Almanya’da ise olası kasıt konusunda, çeşitli kuramlar bulunmaktadır. Bu teorilere göre, failin neticeyi kabulleniş şekilleri şöyledir:
+ Katlanma kuramı (Billigungs- bzw. Einwilligungstheorie): Fail, neticeyi, hareketinin bir sonucu olarak olası olarak görmekte, ancak neticenin gerçekleşmesine katlanmaktadır (Almanya’daki baskın görüş ve Alman Yargıtayı’nın kabul ettiği görüş).
+ Olasılık kuramı (Möglichkeitstheorie): Fail, “neticeyi olası olarak kabul eder”, demektedir.
+ Mümkünlük kuramı (Wahrscheinlichkeitstheorie): Fail, neticeyi sadece olabilir değil, gerçekleşmesi mümkün olarak hesap eder.
+ Riziko kuramı (Risikotheorie): Fail, izin verilen riski aşar ya da korunan hukuki değer üzerinde bir tehlike yaratır.
+ Umursamazlık kuramı (Gleichgültigkeitstheorie): Fail, neticeyi umuramaz, neticenin gerçekleşmesine aldırış etmez.

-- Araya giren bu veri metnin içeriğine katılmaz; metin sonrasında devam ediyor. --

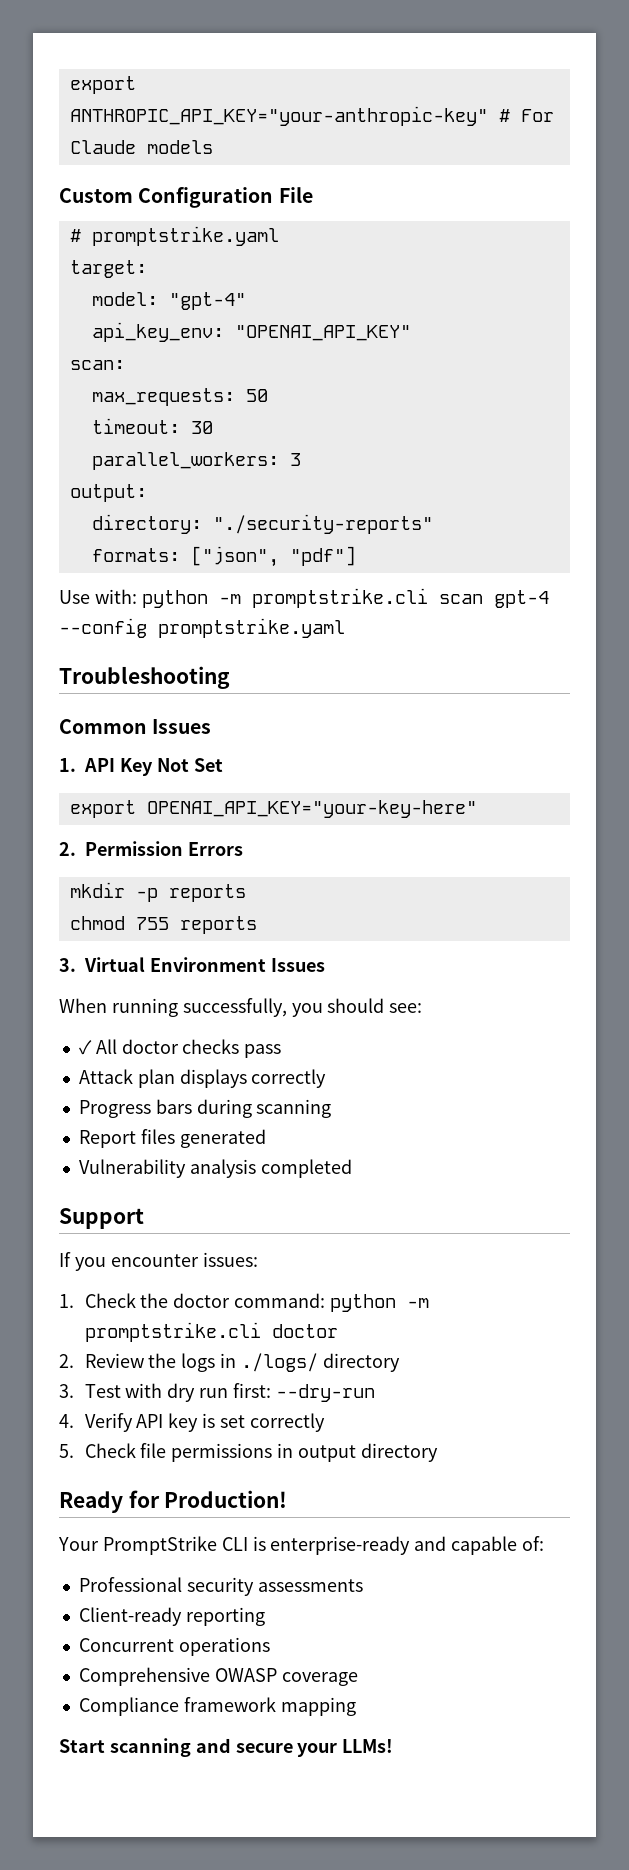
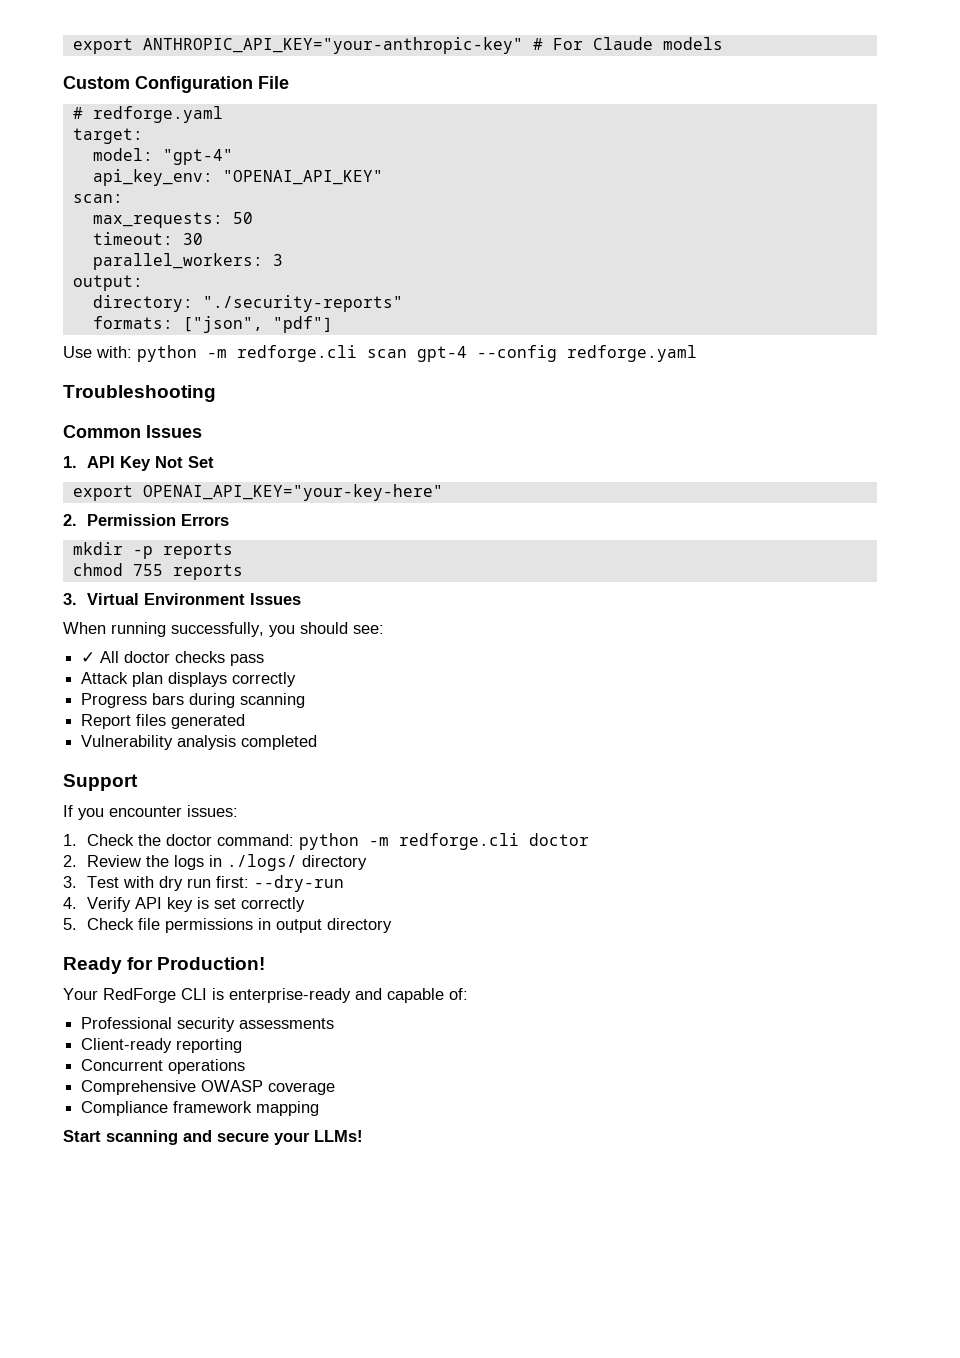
- # promptstrike.yaml
+ # redforge.yaml
- Use with: python -m promptstrike.cli scan gpt-4 --config promptstrike.yaml
+ Use with: python -m redforge.cli scan gpt-4 --config redforge.yaml
- 1. Check the doctor command: python -m promptstrike.cli doctor
+ 1. Check the doctor command: python -m redforge.cli doctor
- Your PromptStrike CLI is enterprise-ready and capable of:
+ Your RedForge CLI is enterprise-ready and capable of:

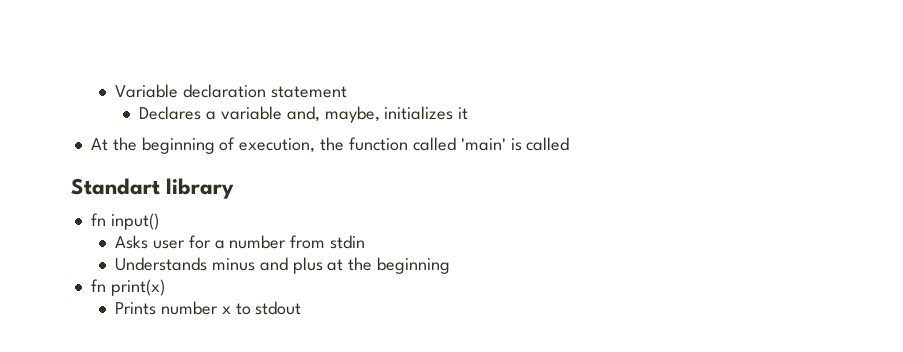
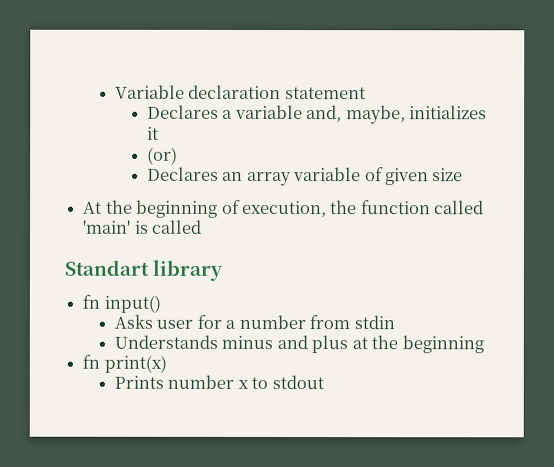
+ (or)
+ Declares an array variable of given size

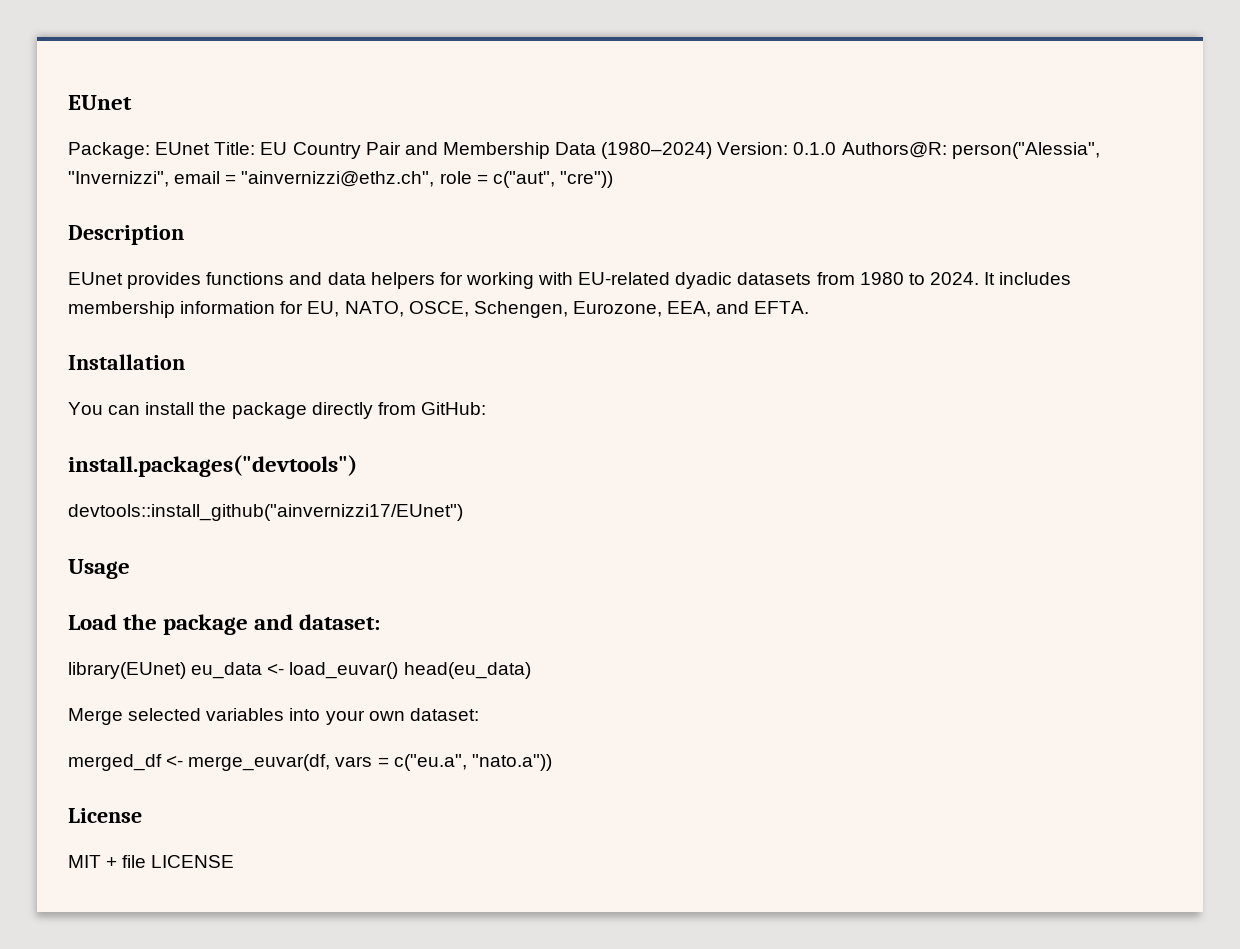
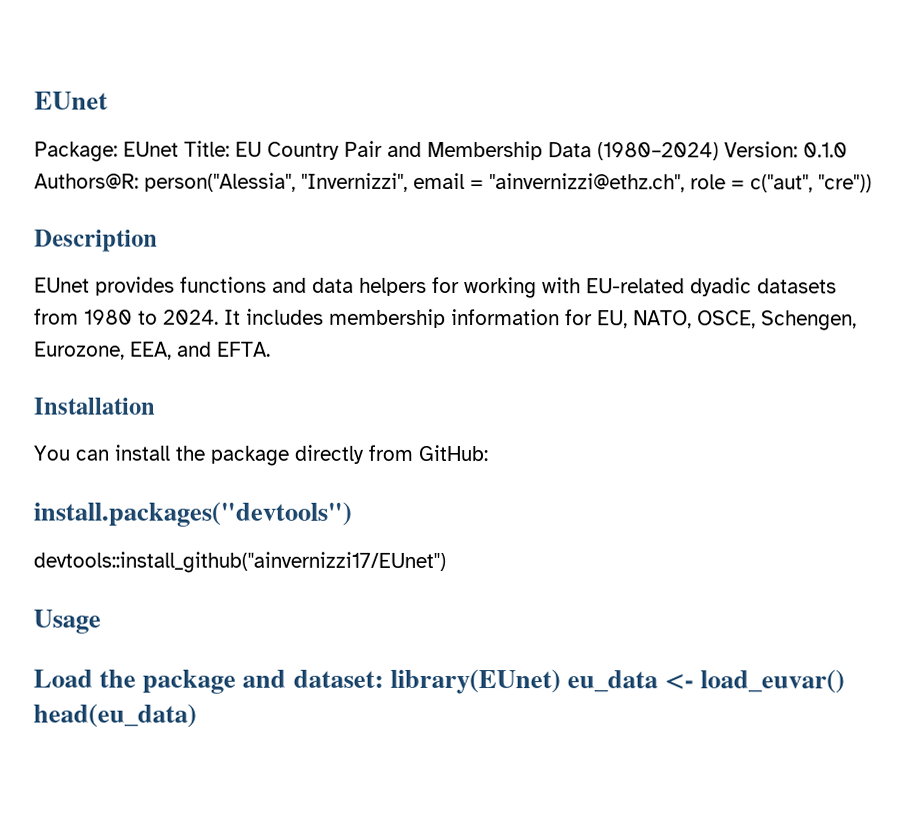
- Load the package and dataset:
- library(EUnet) eu_data <- load_euvar() head(eu_data)
+ Load the package and dataset: library(EUnet) eu_data <- load_euvar() head(eu_data)
- Merge selected variables into your own dataset:
- merged_df <- merge_euvar(df, vars = c("eu.a", "nato.a"))
- License
- MIT + file LICENSE

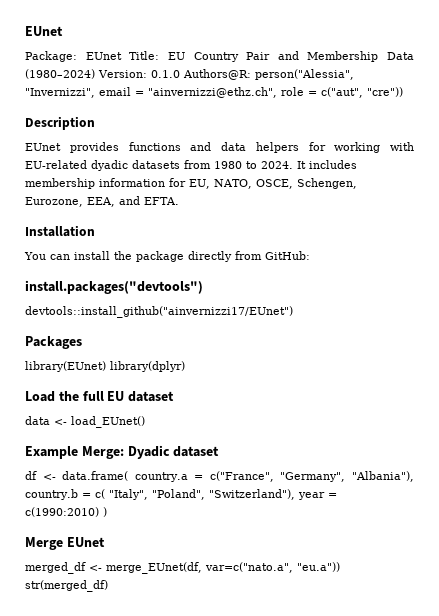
- Usage
+ Packages
+ library(EUnet) library(dplyr)
- Load the package and dataset: library(EUnet) eu_data <- load_euvar() head(eu_data)
+ Load the full EU dataset
+ data <- load_EUnet()
+ Example Merge: Dyadic dataset
+ df <- data.frame( country.a = c("France", "Germany", "Albania"), country.b = c( "Italy", "Poland", "Switzerland"), year = c(1990:2010) )
+ Merge EUnet
+ merged_df <- merge_EUnet(df, var=c("nato.a", "eu.a")) str(merged_df)

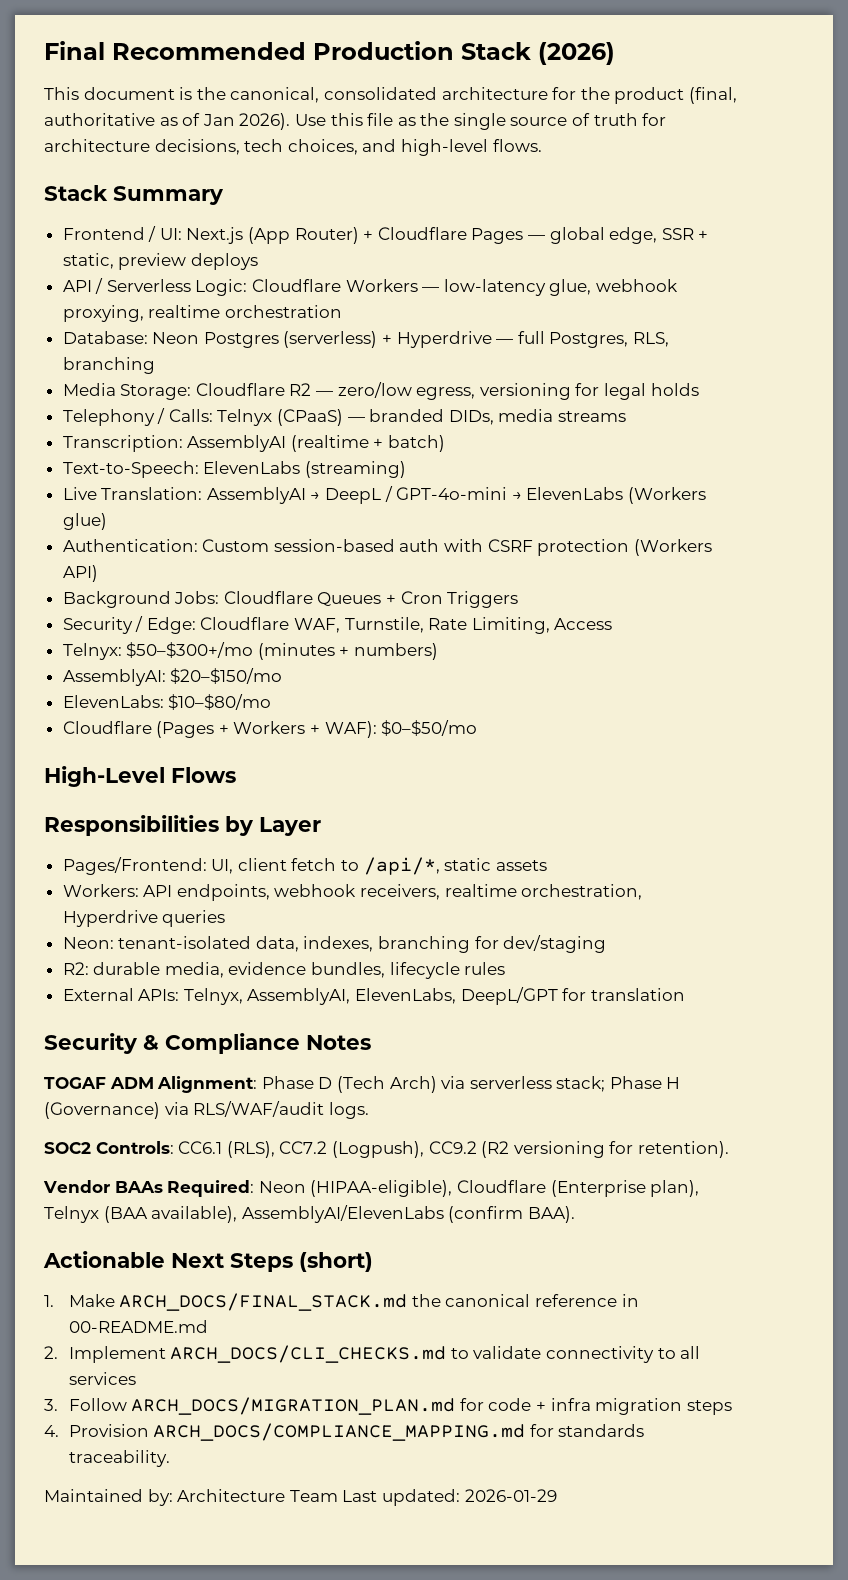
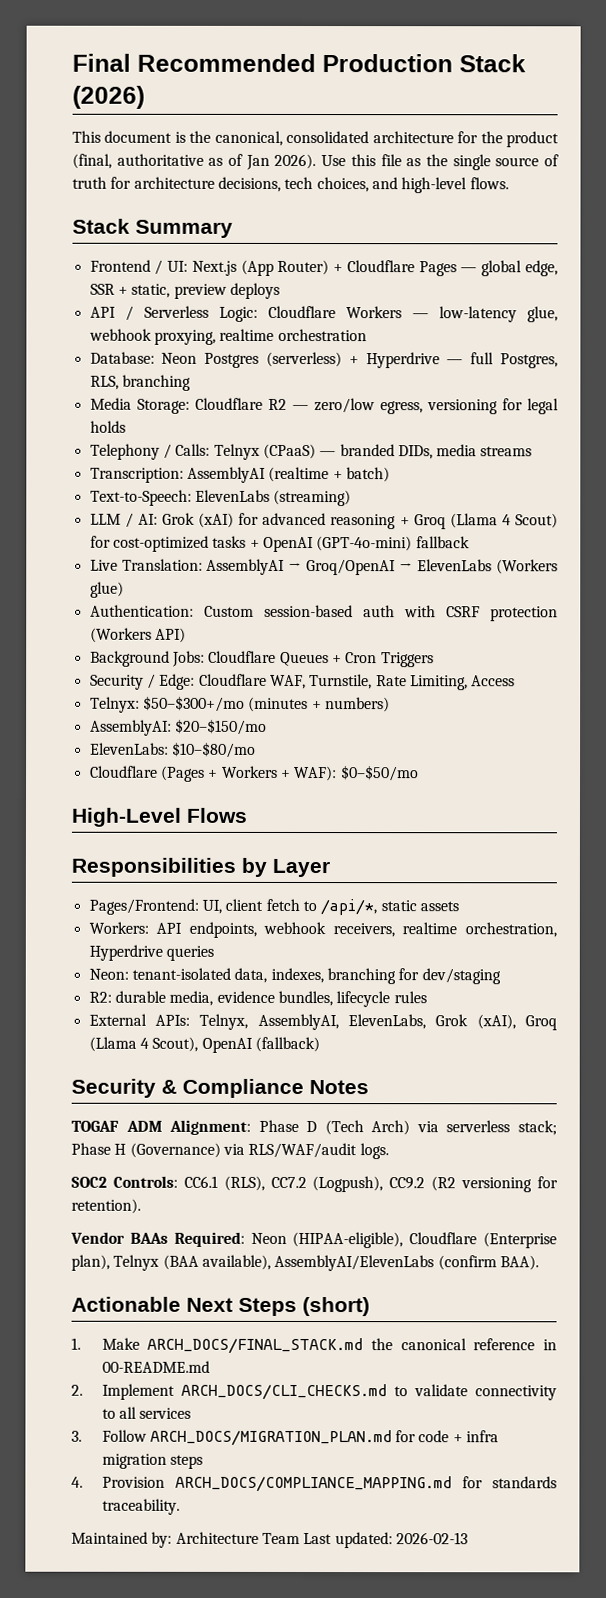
+ LLM / AI: Grok (xAI) for advanced reasoning + Groq (Llama 4 Scout) for cost-optimized tasks + OpenAI (GPT-4o-mini) fallback
- Live Translation: AssemblyAI → DeepL / GPT-4o-mini → ElevenLabs (Workers glue)
+ Live Translation: AssemblyAI → Groq/OpenAI → ElevenLabs (Workers glue)
- External APIs: Telnyx, AssemblyAI, ElevenLabs, DeepL/GPT for translation
+ External APIs: Telnyx, AssemblyAI, ElevenLabs, Grok (xAI), Groq (Llama 4 Scout), OpenAI (fallback)
- Maintained by: Architecture Team Last updated: 2026-01-29
+ Maintained by: Architecture Team Last updated: 2026-02-13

+ Kaçınma kuramı (Vermeidungstheorie): Fail, neticeyi olası olarak kabul eder, ama neticenin gerçekleşmesinden kaçınmak istemez.
+ Ciddiye alma kuramı (Ernstnahmetheorie): Fail neticeyi ciddiye alır, ama neticenin gerçekleşmesine katlanır.

Bilinçli taksir ve olağan kast ayırımı

TCK madde 22/3'e göre, “kişinin öngördüğü neticeyi istememesine karşın, neticenin meydana gelmesi hâlinde bilinçli taksir vardır”.
Bilinçli taksirle olası kast arasındakı en önemli fark, bilme unsuru açısından değil, isteme unsuru açısındandır. İkisinde de fail, hereketiyle bir suçun maddi unsurunu gerçekleştirebileceğini öngörmektedir (bilme unsuru).
Ancak olası kasta, bu olasılığa rağmen neticenin gerçekleşmesine katlanmakta, eğer netice gerçekleşecek idiyse, hareketini gerçekleştirmekten geri kalmamaktadır. Bilinçli taksirde ise, yine olası kastta olduğu gibi, kişi hareketiyle, bir suçun maddi unusurunu gerceklestirebileceğini öngörmekte, ancak, neticenin gerçekleşmeyeceğine "özen yükümlülüğüne aykırı bir şekilde" "güvenerek" hareket etmekte, eğer netice meydana gelecek idiyse, hareketi gerceklestirmeyi İSTEMEMEKTEDİR (Almanya'daki genel ayrim). Türk kanun koyucusu, bilincli taksir taniminda, sadece neticenin istenmemesini belirtse de (istenmemesine ragmen islenmesi), neticenin, dikkat ve özen yükümlülügüne aykiri hareket edilerek istenmedigi, taksirin kanuni tanimindan rahatlikla cikarilmaktadir. Sonuc olarak, Türkiye ile Almanya arasinda esasli bir fark olmadigi söylenebilir.